Restrictions on groundwater pumping and adjustments to water pricing are potential response strategies to enhance the sustainable use of water. However, little is known about the impacts of such sustainability strategies. This study explores how limiting the use of nonrenewable water resources in the United States may affect the agricultural sector. It finds that as nonrenewable groundwater use for irrigation is increasingly restricted, agricultural production in western states shifts eastward to meet food and feed demands. Additionally, under a complete restriction of nonrenewable groundwater, basins in the western United States may face up to a 25% revenue loss from agricultural production through the end of the century.
This research explored the implications of constraining nonrenewable groundwater use, mimicking a wide range of potential real-world governance measures, to show that the adoption of sustainable groundwater usage measures could significantly affect agricultural revenue in the southwestern United States.

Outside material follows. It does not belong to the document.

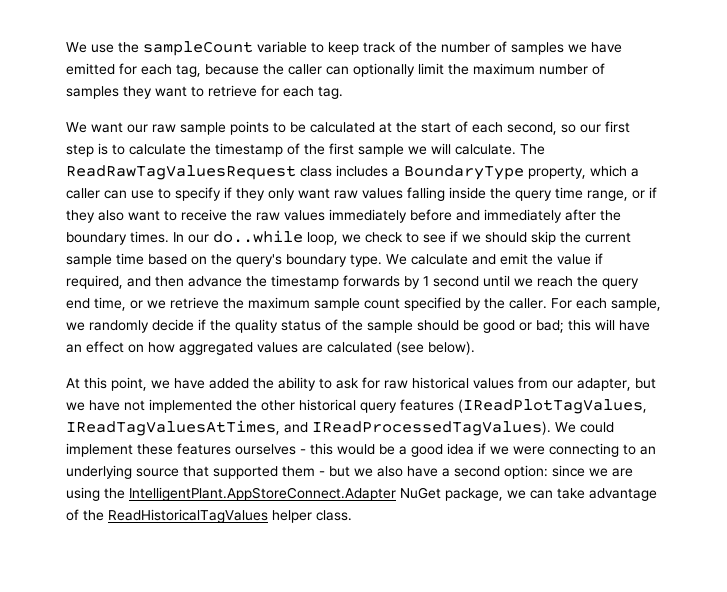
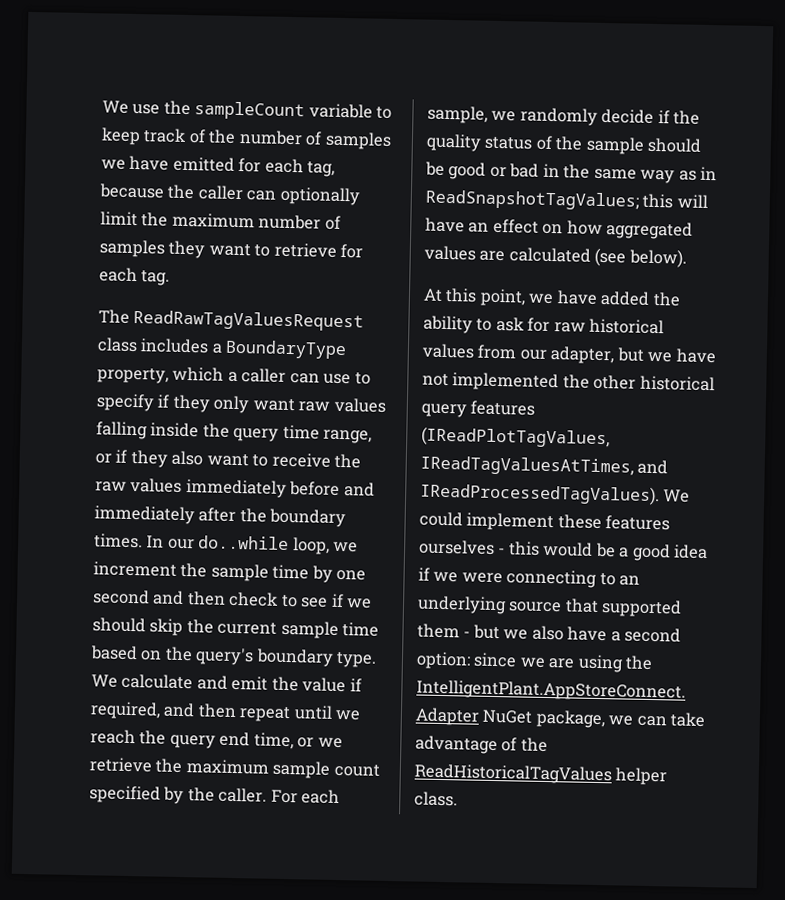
[66,121,630,135] [66,143,516,157] We want our raw sample points to be calculated at the start of each second, so our first step is to calculate the timestamp of the first sample we will calculate. -> (171, 278) none
(361, 238) none -> [93,561,367,583] [93,589,226,606] increment the sample time by one second and then
[188,275,479,289] advance the timestamp forwards by 1 second -> [239,706,292,723] repeat
[536,320,564,333] bad; -> [509,163,718,184] [425,189,639,211] bad in the same way as in ReadSnapshotTagValues;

At the same time, such measures could vastly improve sustainable water use within the United States. Water-stressed regions across the United States are actively planning how to limit their unsustainable water use. This study is one of the first to broadly explore the implications of such measures, opening the door to further explorations of sustainable water use measures in the United States at higher resolutions.
Governance measures, such as restrictions on groundwater pumping and adjustments to sectoral water pricing, have been suggested as strategies to curtail recent increases in groundwater pumping and enhance sustainable water use. However, little is known about the impacts of these types of sustainability strategies. This study investigates the implications of such measures, with the United States as an example. Using the Global Change Analysis Model with state-level details in the United States demonstrates that combining these two governance measures can drastically alter U.S. agricultural production. Agricultural production in the Southwest will be reduced by over 25%, resulting in revenue losses of over $50 billion by the end of the century. Production and revenue increases in river basins on the East Coast compensate for much of this loss. Implementing future sustainable water governance measures that limit access to nonrenewable groundwater may cause revenue losses in the southwestern United States.